◆ Supplied data

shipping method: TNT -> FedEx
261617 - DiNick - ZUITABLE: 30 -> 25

==

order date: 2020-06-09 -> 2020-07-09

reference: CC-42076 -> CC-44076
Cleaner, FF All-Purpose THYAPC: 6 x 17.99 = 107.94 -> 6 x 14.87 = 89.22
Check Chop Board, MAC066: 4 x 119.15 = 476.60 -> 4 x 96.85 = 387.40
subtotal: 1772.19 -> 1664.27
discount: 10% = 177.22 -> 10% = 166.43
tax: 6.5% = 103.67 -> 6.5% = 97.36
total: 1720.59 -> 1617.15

◆ Instructions for the task
In the listing above, find the line containing "reference: CC-42076 -> CC-44076" and the line containing "total: 1720.59 -> 1617.15", then repeat those two lines and everything between them exactly.

◆ Task solution
reference: CC-42076 -> CC-44076
Cleaner, FF All-Purpose THYAPC: 6 x 17.99 = 107.94 -> 6 x 14.87 = 89.22
Check Chop Board, MAC066: 4 x 119.15 = 476.60 -> 4 x 96.85 = 387.40
subtotal: 1772.19 -> 1664.27
discount: 10% = 177.22 -> 10% = 166.43
tax: 6.5% = 103.67 -> 6.5% = 97.36
total: 1720.59 -> 1617.15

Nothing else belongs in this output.